Speak up on Group Rides
by Bob Zogg
Quiz time. You’re in the middle of a large group of riders, approaching an intersection. A motorist having the right of way approaches on the cross road. The cyclists in front of you proceed across the path of the motorist, forcing him/her to stop. What do you do?
a) Follow right along without stopping, and wave a “Thank you” to the motorist
b) Signal, stop, and wait until the motorist proceeds, hoping you can catch up with your group
c) Signal, stop, and wave the motorist by, hoping no one behind you rides through the intersection and hoping you can catch up
d) Scream at the riders ahead, and then follow either b) or c) above.
The answer is at the end of this article. (No cheating-you have to read the whole thing.)
You probably know that safe group riding requires additional skills and knowledge compared to riding alone. As you reflect on group riding, you may realize that:
• “I don’t have to do what others are doing. I can make my own decisions.”
• “I don’t have to keep up. I can wait for those behind me, or even ride alone.”
• “I need to communicate effectively with other cyclists.”

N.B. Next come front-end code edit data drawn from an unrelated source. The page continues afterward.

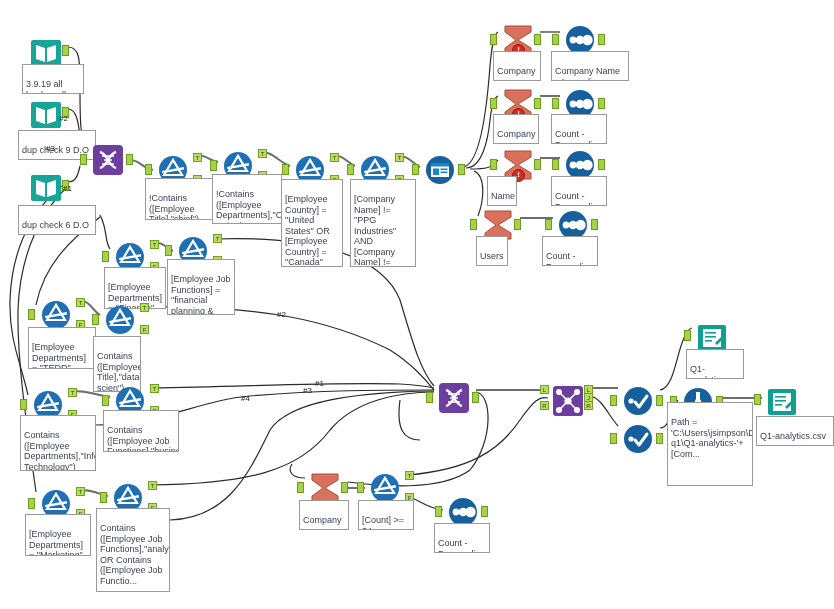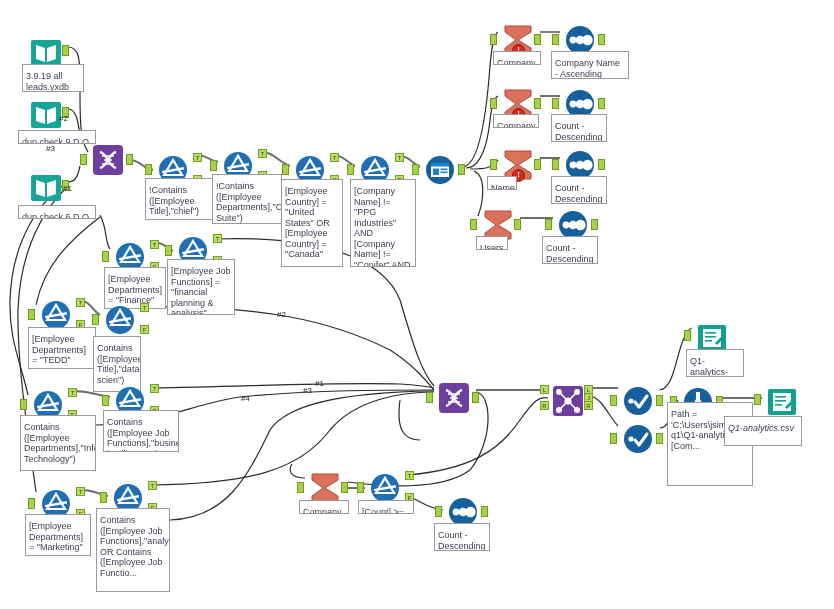--- a/index.html
+++ b/index.html
@@ -8,7 +8,7 @@
   .node{position:absolute;width:40px;height:40px;}
   .node svg{display:block;width:40px;height:40px;}
   .lbl{position:absolute;border:1px solid #9a9a9a;background:#ffffff;color:#3a3f52;
-       font-size:9px;line-height:10.5px;padding:6px 3px;box-sizing:border-box;
+       font-size:9px;line-height:10.5px;padding:14px 3px;box-sizing:border-box;
        font-family:"Liberation Sans",sans-serif;overflow:hidden;}
   .anchor{position:absolute;width:7px;height:11px;background:#a6d24a;border:1px solid #6f9c1f;
           box-sizing:border-box;}

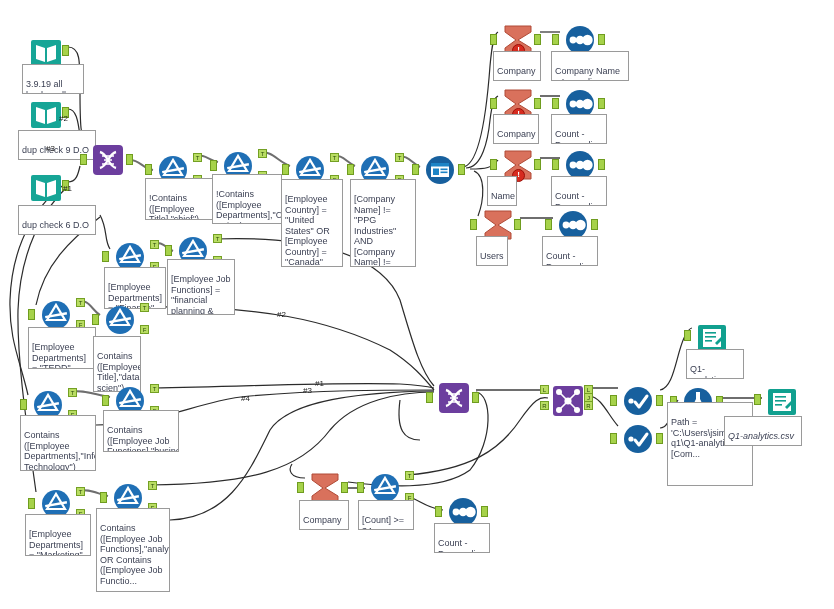--- a/index.html
+++ b/index.html
@@ -444,7 +444,7 @@
       </svg>
       </div>
       <div class="anchor" style="left: 754px; top: 394px;"></div>
-      <div class="lbl" style="left: 724px; top: 416px; width: 78px; height: 30px; font-style: italic;">Q1-analytics.csv</div>
+      <div class="lbl" style="left: 756px; top: 416px; width: 78px; height: 30px;">Q1-analytics.csv</div>
       <div class="node" style="left: 305px; top: 468px;">
         <svg viewBox="0 0 40 40">
         <path d="M7 6 L33 6 L33 12 L20 20 L33 28 L33 34 L7 34 L7 28 L18 20 L7 12 Z" fill="#d9715c" stroke="#b04a36" stroke-width="1"></path>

Let’s consider communication further. You may know how to signal and call out road hazards. Communication with other cyclists whose behavior endangers the group, however, is altogether another issue. You really wish that someone would talk to those cyclists to try to influence their behavior. Finally, you realize that it’s up to you-there is no one else in a better position, and no one having a greater responsibility, to speak up.
How do you do it? What do you say? Here are some suggestions:
• Try to speak to the rider privately, away from the pack. Sometimes waiting for a rest stop is the best strategy.
• Start by introducing yourself or making a friendly comment. People respond more to your tone than the content of your speech.
• Be positive. It is generally more effective to suggest an appropriate action, rather than to condemn an inappropriate action. Assume that the rider meant well, but didn’t know the appropriate action, or simply made a mistake. If you’re angry, wait until you’re calm before you speak.
• Empathize. Imagine how you would feel if the situation were reversed.
For example, some good openers are:
• “I find that riding in groups can be tricky, don’t you? Take, for example, the interesting situation we just encountered. Perhaps it would have been better to ...”
• “Hi. May I introduce myself and offer a suggestion?”
• “Hi there. I just wanted to mention that it’s generally safer (more courteous) in group riding if we ....”
And, when you’re the recipient of constructive feedback, remember to thank your critic for the reminder and to reflect upon what you heard. Sometimes it’s best to think about the feedback later on, when you’re less apt to feel defensive.
Oh, yeah-the answer to the quiz. Your fellow riders have left you in a tough spot, but “b” is the safe, courteous, and lawful choice (stop and wait for the motorist to proceed). If you are able to catch up to the group, you can take a crack at providing constructive feedback.
Remember—safety is about choices. What choices will you make?